Here both the ladies fixed their eyes on the glass, and both smiled.
"My aunt, however," continued Mrs. Bennet, "from despair of gaining any applause this way, had applied herself entirely to the contemplation of her understanding, and had improved this to such a pitch, that at the age of fifty, at which she was now arrived, she had contracted a hearty contempt for much the greater part of both sexes; for the women, as being idiots, and for the men, as the admirers of idiots. That word, and fool, were almost constantly in her mouth, and were bestowed with great liberality among all her acquaintance.
"This lady had spent one day only at my father's house in near two years; it was about a month before his second marriage.
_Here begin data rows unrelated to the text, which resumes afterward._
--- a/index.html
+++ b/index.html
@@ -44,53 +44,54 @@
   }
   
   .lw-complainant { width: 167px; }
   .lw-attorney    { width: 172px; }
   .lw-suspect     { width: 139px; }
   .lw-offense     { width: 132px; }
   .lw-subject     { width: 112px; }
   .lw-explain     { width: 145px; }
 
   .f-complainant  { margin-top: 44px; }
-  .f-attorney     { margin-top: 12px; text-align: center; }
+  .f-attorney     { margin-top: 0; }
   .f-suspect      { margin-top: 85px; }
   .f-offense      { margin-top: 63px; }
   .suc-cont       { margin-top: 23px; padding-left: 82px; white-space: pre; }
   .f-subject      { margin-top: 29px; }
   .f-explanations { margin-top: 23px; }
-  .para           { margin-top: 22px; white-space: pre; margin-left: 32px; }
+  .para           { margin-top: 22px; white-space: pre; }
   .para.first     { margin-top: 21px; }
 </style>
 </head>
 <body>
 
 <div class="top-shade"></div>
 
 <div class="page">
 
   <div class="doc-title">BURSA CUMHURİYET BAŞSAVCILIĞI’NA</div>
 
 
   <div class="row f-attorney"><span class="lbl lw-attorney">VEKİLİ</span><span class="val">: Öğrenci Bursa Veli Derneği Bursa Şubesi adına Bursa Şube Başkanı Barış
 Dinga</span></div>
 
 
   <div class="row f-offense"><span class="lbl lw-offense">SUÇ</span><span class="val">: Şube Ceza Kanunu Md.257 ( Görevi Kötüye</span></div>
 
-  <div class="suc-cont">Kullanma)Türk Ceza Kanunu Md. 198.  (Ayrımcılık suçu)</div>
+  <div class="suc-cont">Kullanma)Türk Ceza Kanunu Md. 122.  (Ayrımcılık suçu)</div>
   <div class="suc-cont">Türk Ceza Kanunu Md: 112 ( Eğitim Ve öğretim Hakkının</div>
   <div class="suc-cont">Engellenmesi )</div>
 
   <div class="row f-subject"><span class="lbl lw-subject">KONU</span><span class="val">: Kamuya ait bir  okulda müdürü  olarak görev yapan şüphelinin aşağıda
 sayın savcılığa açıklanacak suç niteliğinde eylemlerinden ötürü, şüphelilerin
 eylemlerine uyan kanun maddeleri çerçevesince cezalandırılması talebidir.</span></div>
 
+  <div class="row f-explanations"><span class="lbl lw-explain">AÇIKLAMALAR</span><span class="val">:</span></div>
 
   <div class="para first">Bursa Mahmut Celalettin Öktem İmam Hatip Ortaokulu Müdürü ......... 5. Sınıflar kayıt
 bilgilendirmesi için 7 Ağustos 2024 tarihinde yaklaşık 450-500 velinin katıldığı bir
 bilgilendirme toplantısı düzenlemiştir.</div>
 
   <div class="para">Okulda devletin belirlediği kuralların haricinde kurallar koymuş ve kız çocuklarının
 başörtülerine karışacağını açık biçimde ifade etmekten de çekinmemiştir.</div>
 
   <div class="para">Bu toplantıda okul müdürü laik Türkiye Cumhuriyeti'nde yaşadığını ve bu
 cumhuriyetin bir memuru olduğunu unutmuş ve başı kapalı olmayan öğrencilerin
At her departure she took occasion to whisper me her opinion of the widow, whom she called a pretty idiot, and wondered how her brother could bear such company under his roof; for neither she nor I had at that time any suspicion of what afterwards happened.
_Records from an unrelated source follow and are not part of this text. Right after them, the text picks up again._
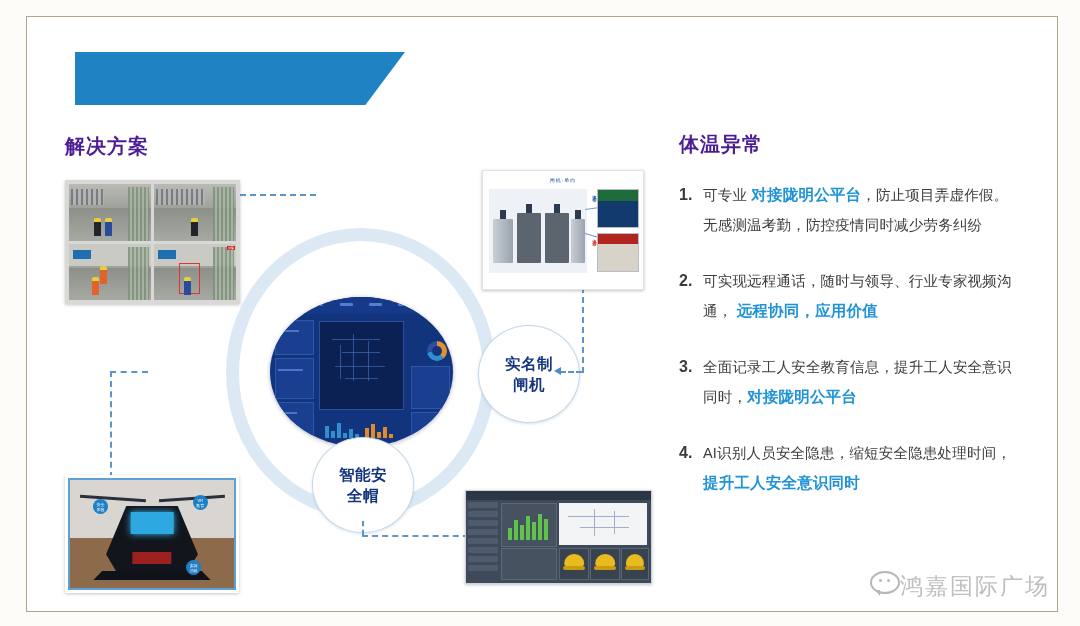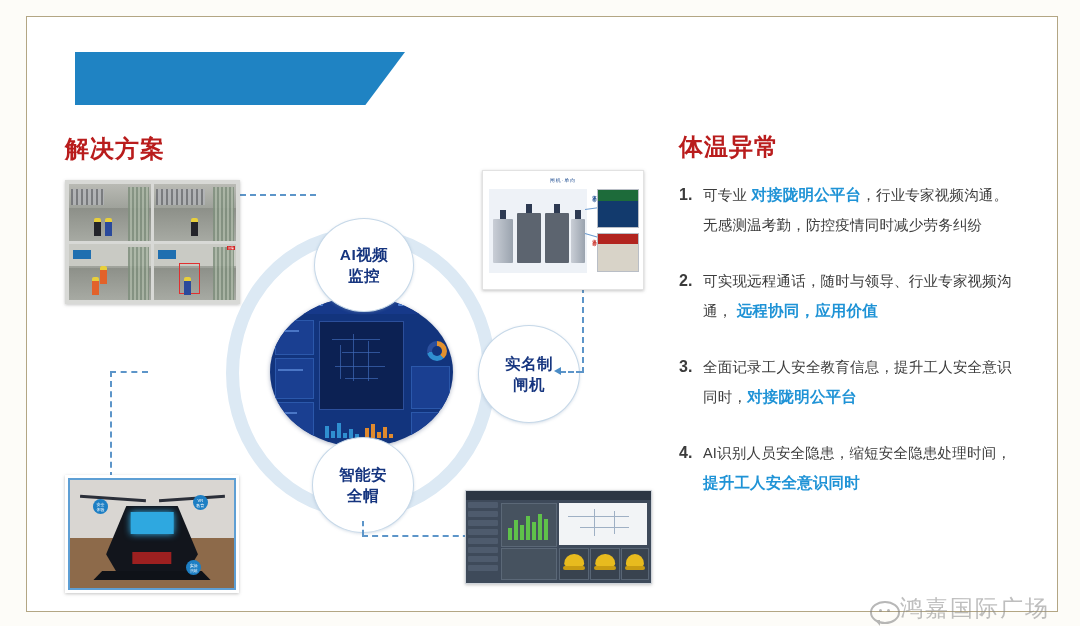--- a/index.html
+++ b/index.html
@@ -39,22 +39,22 @@
     font-size: 33px; font-weight: bold;
     letter-spacing: 3px;
     color: #ffffff;
     line-height: 46px;
     white-space: nowrap;
   }
 
   
   .sec-head {
     position: absolute;
-    font-size: 24px; font-weight: bold;
-    color: #b91c1c;
+    font-size: 20px; font-weight: bold;
+    color: #4c1d95;
     letter-spacing: 1px;
     white-space: nowrap;
   }
   #head-left  { left: 65px;  top: 133px; }
   #head-right { left: 679px; top: 131px; }
 
   
   #diagram {
     position: absolute;
     left: 40px; top: 165px;
@@ -268,22 +268,22 @@
   }
   .vtext b {
     color: #1f93d6;
     font-weight: bold;
     font-size: 15.5px;
   }
 
   
   #watermark {
     position: absolute;
-    right: 30px; bottom: 2px;
-    display: flex; align-items: flex-end; 
+    right: 30px; bottom: 24px;
+    display: flex; align-items: flex-start; 
     opacity: .55;
   }
   #wm-bubble {
     position: relative;
     width: 26px; height: 19px;
     border: 2px solid #7d7d7d;
     border-radius: 50%;
   }
   #wm-bubble::before, #wm-bubble::after {
     content:""; position:absolute; width:3px; height:3px;
@@ -358,24 +358,20 @@
       </div>
       <div class="bar-group orange" style="left:52%">
         <i style="height:10px"></i>
           <i style="height:14px"></i>
           <i style="height:6px"></i>
         <i style="height:11px"></i>
           <i style="height:4px"></i>
       </div>
     </div>
 
-    <div class="node" id="node-top">
-      <span style="white-space:pre-line">AI视频
-监控</span>
-    </div>
     <div class="node" id="node-right">
       <span style="white-space:pre-line">实名制
 闸机</span>
     </div>
     <div class="node" id="node-bottom">
       <span style="white-space:pre-line">智能安
 全帽</span>
     </div>
 
     <div class="dashH" style="left:180px; top:29px; width:96px;"></div>
@@ -526,21 +522,21 @@
         <div class="hm"></div>
           <div class="brim"></div>
       </div>
     </div>
 
   </div>
 
   <div id="value-list">
     <div class="vitem">
       <div class="vnum">1.</div>
-      <div class="vtext"><span>可专业 </span><b>对接陇明公平台</b><span>，行业专家视频沟通。无感测温考勤，防控疫情同时减少劳务纠纷</span></div>
+      <div class="vtext"><span>可专业 </span><b>对接陇明公平台</b><span>，防止项目弄虚作假。无感测温考勤，防控疫情同时减少劳务纠纷</span></div>
     </div>
     <div class="vitem">
       <div class="vnum">2.</div>
       <div class="vtext"><span>可实现远程通话，随时与领导、行业专家视频沟通，  </span><b>远程协同，应用价值</b></div>
     </div>
     <div class="vitem">
       <div class="vnum">3.</div>
       <div class="vtext"><span>全面记录工人安全教育信息，提升工人安全意识同时，</span><b>对接陇明公平台</b></div>
     </div>
     <div class="vitem">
"The letter which my father had just received, and which was the first she had sent him since his marriage, was of such a nature that I should be unjust if I blamed him for being offended; fool and idiot were both plentifully bestowed in it as well on himself as on his wife. But what, perhaps, had principally offended him was that part which related to me; for, after much panegyric on my understanding, and saying he was unworthy of such a daughter, she considered his match not only as the highest indiscretion as it related to himself, but as a downright act of injustice to me. One expression in it I shall never forget. 'You have placed,' said she, 'a woman above your daughter, who, in understanding, the only valuable gift of nature, is the lowest in the whole class of pretty idiots.' After much more of this kind, it concluded with inviting me to her house.
"I can truly say that when I had read the letter I entirely forgave my father's suspicion that I had made some complaints to my aunt of his behaviour; for, though I was indeed innocent, there was surely colour enough to suspect the contrary.
"Though I had never been greatly attached to my aunt, nor indeed had she formerly given me any reason for such an attachment, yet I was well enough pleased with her present invitation. To say the truth, I led so wretched a life where I then was, that it was impossible not to be a gainer by any exchange.
"I could not, however, bear the thoughts of leaving my father with an impression on his mind against me which I did not deserve. I endeavoured, therefore, to remove all his suspicion of my having complained to my aunt by the most earnest asseverations of my innocence; but they were all to no purpose. All my tears, all my vows, and all my entreaties were fruitless. My new mother, indeed, appeared to be my advocate; but she acted her part very poorly, and, far from counterfeiting any desire of succeeding in my suit, she could not conceal the excessive joy which she felt on the occasion.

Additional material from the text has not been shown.